[What to do]
The entries are to be printed again word for word, but no picture may appear.

[Data items]

################

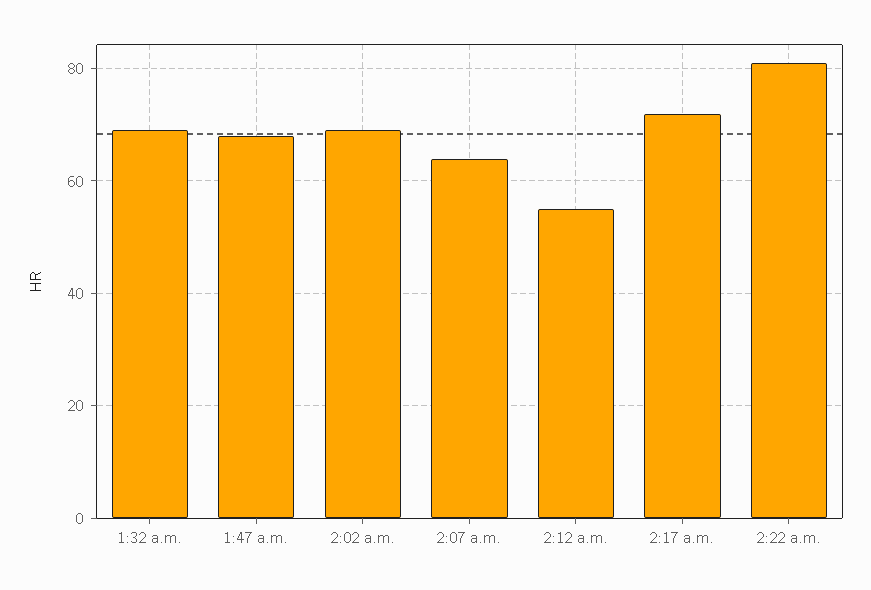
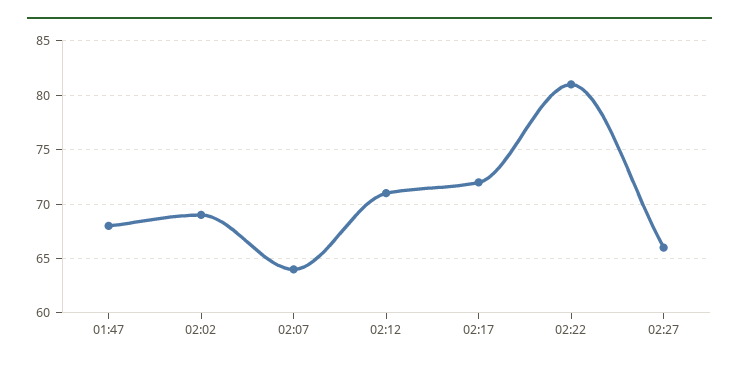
1:32 a.m.: 70 -> none
2:12 a.m.: 55 -> 71
02:27: none -> 66

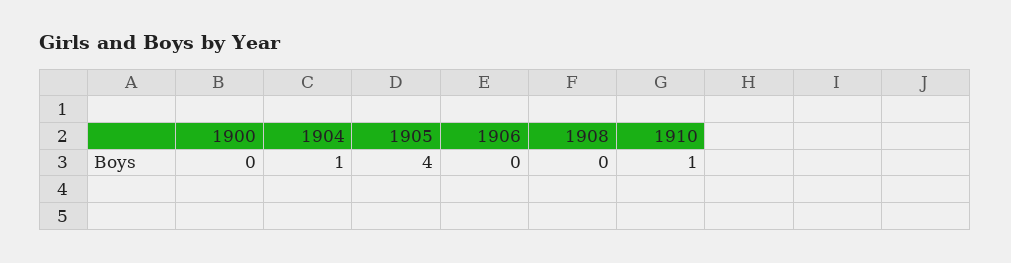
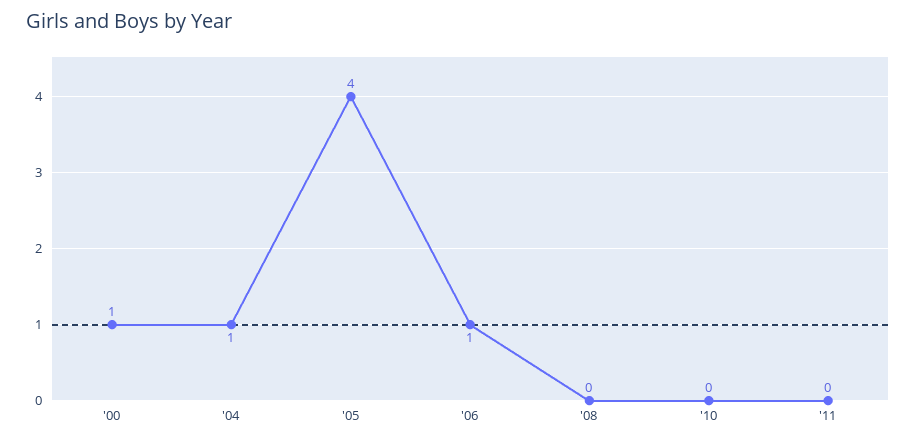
1900: 0 -> 1
1906: 0 -> 1
1910: 1 -> 0
'11: none -> 0

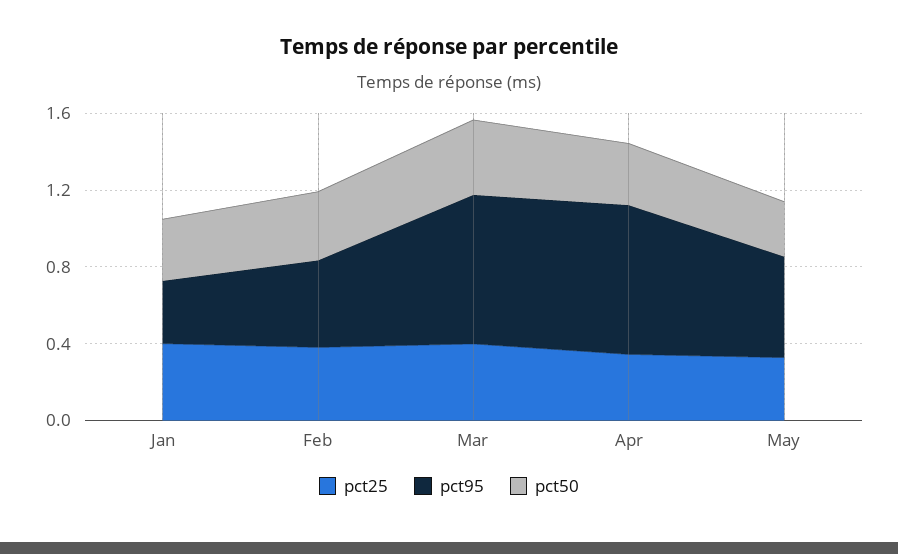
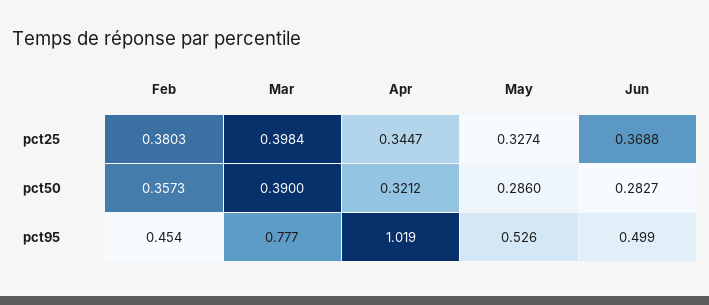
pct25, Jan: 0.4 -> none
pct95, Jan: 0.3 -> none
pct50, Jan: 0.3 -> none
pct95, Apr: 0.8 -> 1.019
pct25, Jun: none -> 0.3688
pct50, Jun: none -> 0.2827
pct95, Jun: none -> 0.499

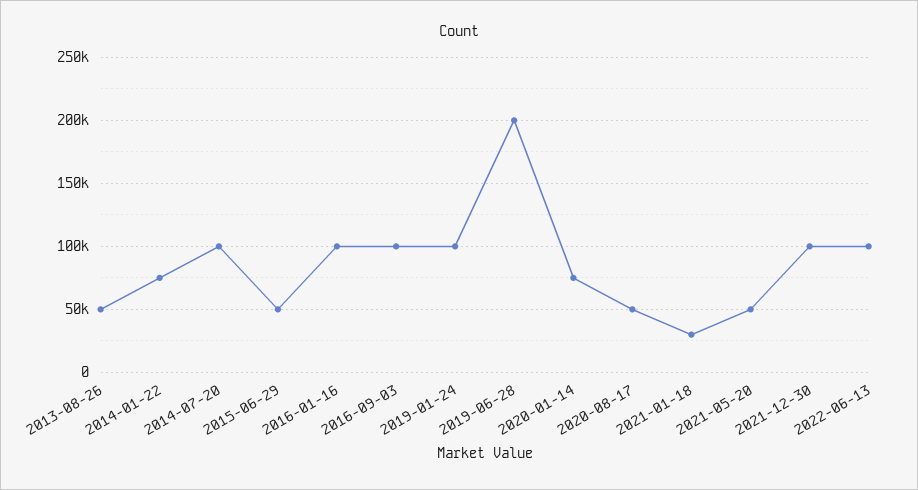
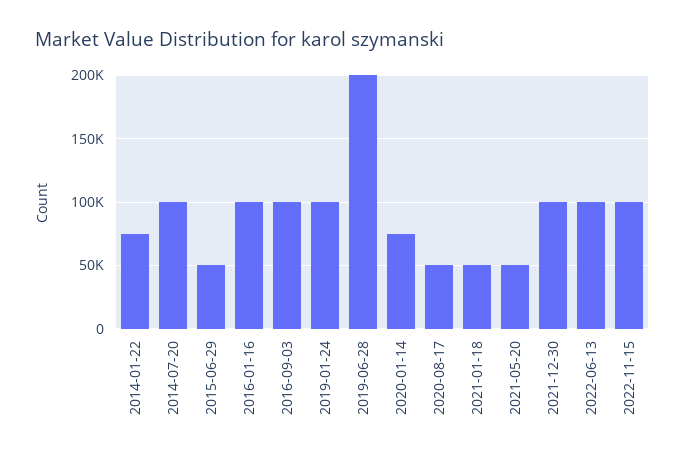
2013-08-26: 50000 -> none
2021-01-18: 30000 -> 50000
2022-11-15: none -> 100000

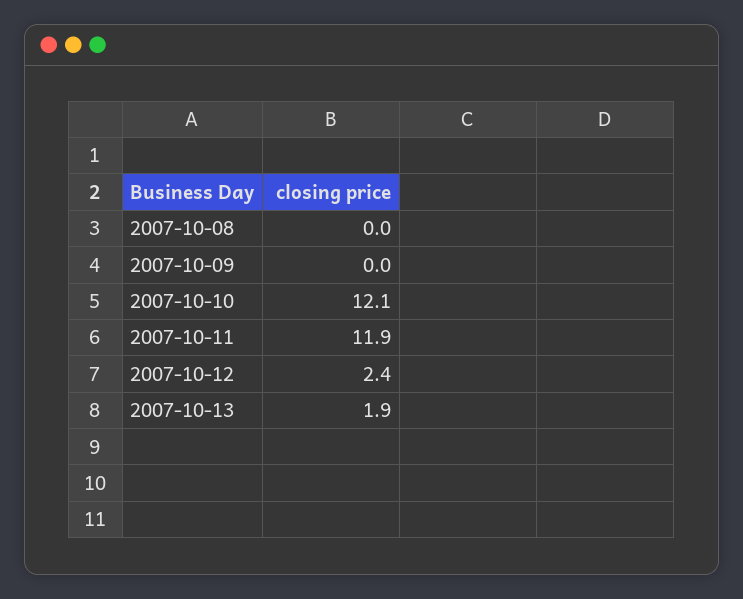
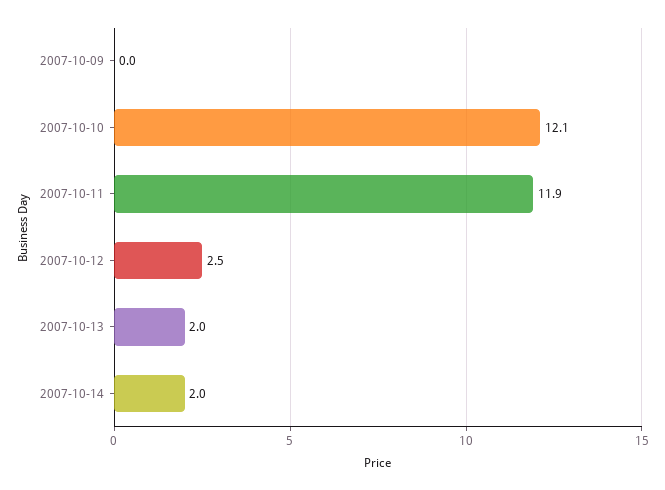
2007-10-08: 0 -> none
2007-10-12: 2.4 -> 2.5
2007-10-13: 1.9 -> 2
2007-10-14: none -> 2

################

[The answer]
1:32 a.m.: 70 -> none
2:12 a.m.: 55 -> 71
02:27: none -> 66

1900: 0 -> 1
1906: 0 -> 1
1910: 1 -> 0
'11: none -> 0

pct25, Jan: 0.4 -> none
pct95, Jan: 0.3 -> none
pct50, Jan: 0.3 -> none
pct95, Apr: 0.8 -> 1.019
pct25, Jun: none -> 0.3688
pct50, Jun: none -> 0.2827
pct95, Jun: none -> 0.499

2013-08-26: 50000 -> none
2021-01-18: 30000 -> 50000
2022-11-15: none -> 100000

2007-10-08: 0 -> none
2007-10-12: 2.4 -> 2.5
2007-10-13: 1.9 -> 2
2007-10-14: none -> 2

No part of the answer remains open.